The advent of genetic science has debunked the claim that Jews are descended from the Khazars, but it has bolstered other arguments that seek to sever the connection between ancient Hebrews and modern Jews. Palestinian nationalists have seized upon new genetic data to prove that, as Columbia University professor Joseph Massad says, “many can claim easily that the Palestinians of today are the descendants of the ancient Hebrews.”32 According to this narrative, some of the ancient Hebrews became Christians at the time of Jesus, and some became Arabic-speaking Muslims after the Arab conquest. Arguing by turns that they are the descendants of ancient Canaanites or ancient Jews who converted but never left the land, Palestinian nationalists claim a genetically based right to inherit the ancient Hebrew homeland.
Studies of Y chromosome haplotypes showed very similar patterns in Ashkenazi and Sephardi Jews, who were less closely, but still clearly, related to other Middle Eastern populations.33 Along the same lines, the research team that claimed to have established the Macedonians’ Mediterranean heritage also examined Palestinian-Jewish similarities in alleles for the same cell surface marker. Their conclusion was that “Jews and Palestinians share a very similar HLA genetic pool… that support[s] a common ancient Canaanite origin.”34 Thus, some Palestinian advocates now claim that Jews and Palestinians descended from common ancestors, with the Palestinians having remained on the land after most Jews were exiled, sequentially accepting conversion to Christianity under the Byzantines and Islam under the Arabs.35 Hence, Palestinians and Jews have at least equal claims to the land, with the Palestinians claiming a stronger position by virtue of what is taken to be their continuous settlement.

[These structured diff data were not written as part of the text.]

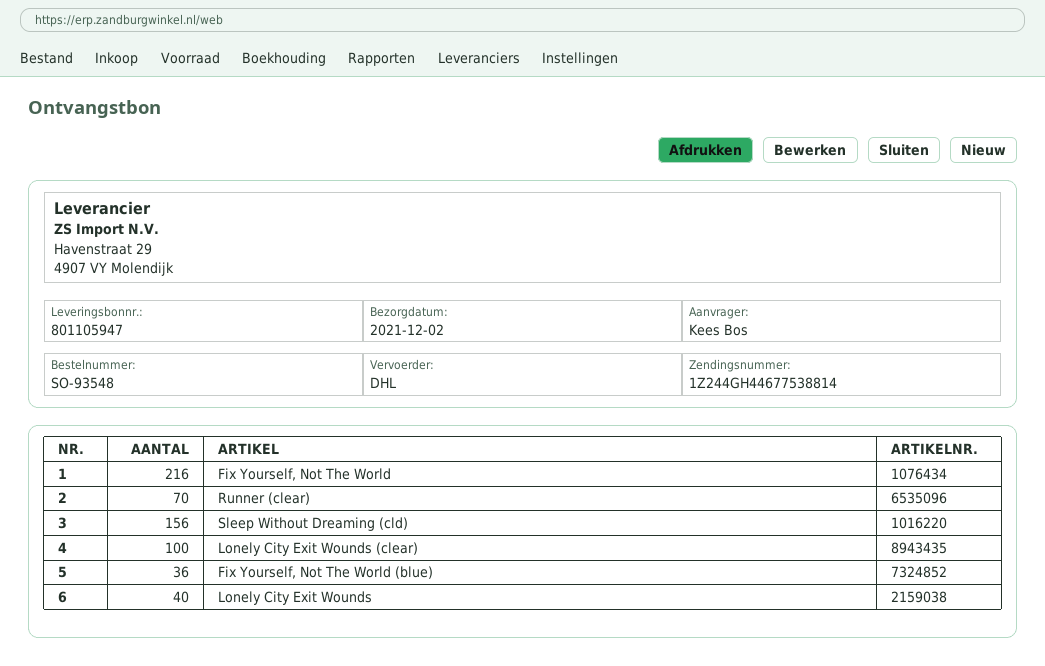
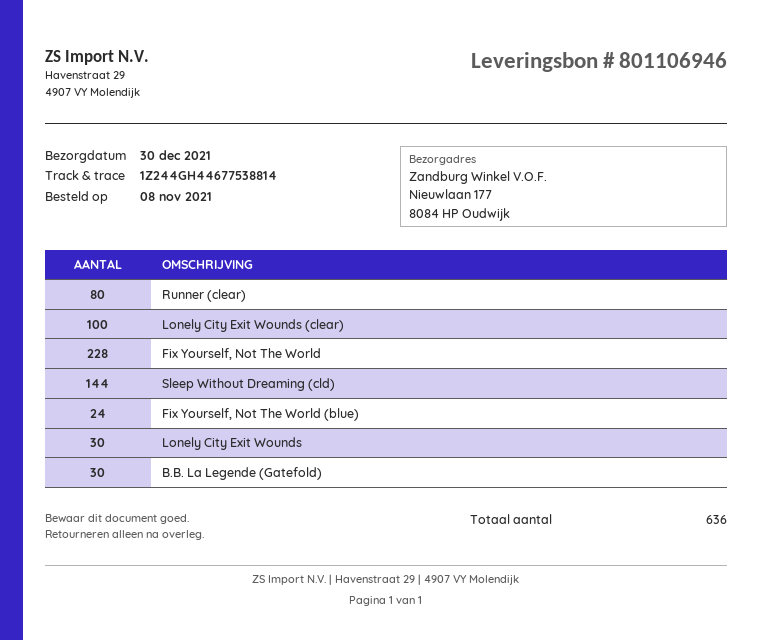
delivery note number: 801105947 -> 801106946
delivery date: 2021-12-02 -> 2021-12-30
Fix Yourself, Not The World: 216 -> 228
Runner (clear): 70 -> 80
Sleep Without Dreaming (cld): 156 -> 144
Fix Yourself, Not The World (blue): 36 -> 24
Lonely City Exit Wounds: 40 -> 30
B.B. La Legende (Gatefold): none -> 30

In each case, genetic data would seem to lend scientific proof to these groups’ claims of historical primacy. After all, if Philip of Macedon’s blood courses through the veins of the Macedonians, but not the Greeks, then Macedonian arguments for political control of his historical kingdom would appear to be enhanced in some ineffable way. Whether genetic data can carry this burden of proof is a question to which we will turn shortly; first, however, it is important to recognize that not everything purporting to be good genetics actually is. Many of the data or interpretations thereupon that have been enlisted in the gene wars are of dubious validity—including those relied upon by the Macedonians, Sami, and Palestinians. Given that claims of this sort are only likely to increase as more genetic data become available, understanding the problems with the methods and conclusions of these studies is essential to evaluating the contentions of competing groups.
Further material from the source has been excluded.